Among the many ongoing programs of AFSC, in the aftermath of the 2003 Iraq War, AFSC launched the Eyes Wide Open Exhibit This exhibit travels around the United States displaying in public spaces one pair of combat boots for each American killed in the ongoing fighting in Iraq. Additionally, more than one thousand pairs of donated civilian shoes are displayed as a reminder of the Iraqis killed in the conflict. The exhibit is intended as a reminder of the human costs of war.
AFSC also provides administrative support to the Quaker United Nations Office (QUNO) in New York City. This office is the official voice of Quakerism in the United Nations headquarters. There is a second QUNO office in Geneva, Switzerland; support for that office is provided by European Friends. QUNO is overseen by the Friends World Committee for Consultation.

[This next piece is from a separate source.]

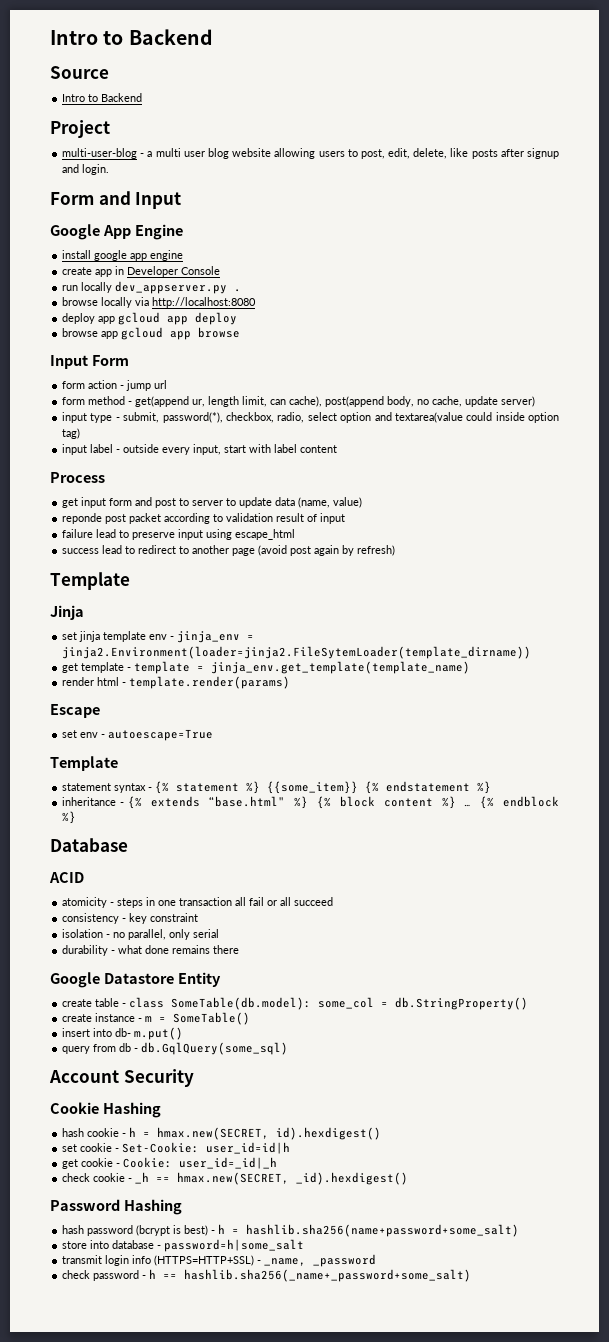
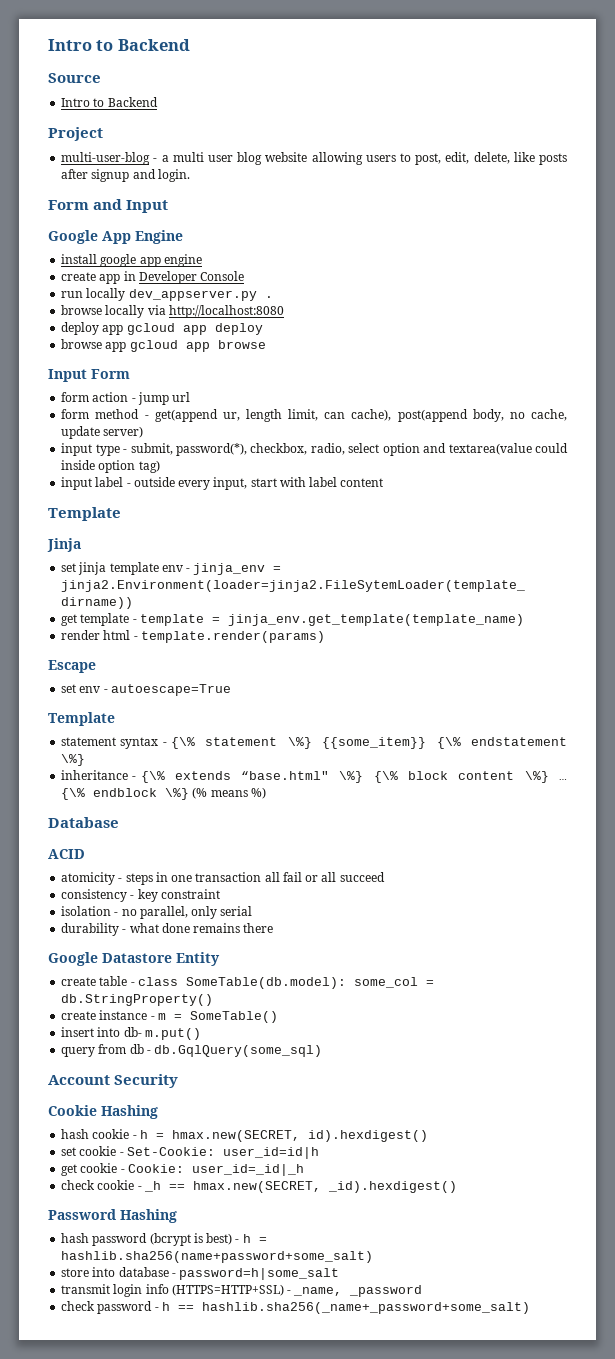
[50,472,105,483] [62,497,363,508] [62,513,346,524] [62,529,296,540] [62,545,396,556] // Process // get input form and post to server to update data (name, value) // reponde post packet according to validation result of input // failure lead to preserve input using escape_html // success lead to redirect to another page (avoid post again by refresh) -> (384, 482) none
[155,781,492,794] {% statement %} {{some_item}} {% endstatement %} -> [170,737,567,749] [61,754,86,766] {\% statement \%} {{some_item}} {\% endstatement \%}
[127,796,142,809] {% -> [140,771,165,783] {\%
[294,796,559,809] [62,811,77,824] %} {% block content %} … {% endblock %} -> [339,771,567,783] [61,787,266,800] \%} {\% block content \%} … {\% endblock \%} (% means %)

For its anti-war and anti-capital punishment stance, the AFSC receives criticism from many socially conservative groups alleging that the AFSC has supported Communist activities and because of its assistance to illegal aliens wishing to stay in the United States. Since the 1970s, criticism has also come from liberals within the Society of Friends, who charge that AFSC has drifted from its Quaker roots and has become indistinguishable from other political pressure groups. Quakers expressed concern with AFSC's abolition of their youth work camps during the 1960s and what some saw as a decline of Quaker participation in the organization. The criticisms became most prominent after a gathering of Friends General Conference in Richmond, Indiana, in the summer of 1979 when rank and file Friends joined more prominent ones, such as Kenneth Boulding, to call for a firmer Quaker orientation toward public issues. Some Jews have taken aim at AFSC for what they charge is an anti-Jewish bias because AFSC has a long history of listening sympathetically to, even sometimes siding with, Palestinians. Also, throughout much of the group's history the US Federal Bureau of Investigation has monitored the work of the organization.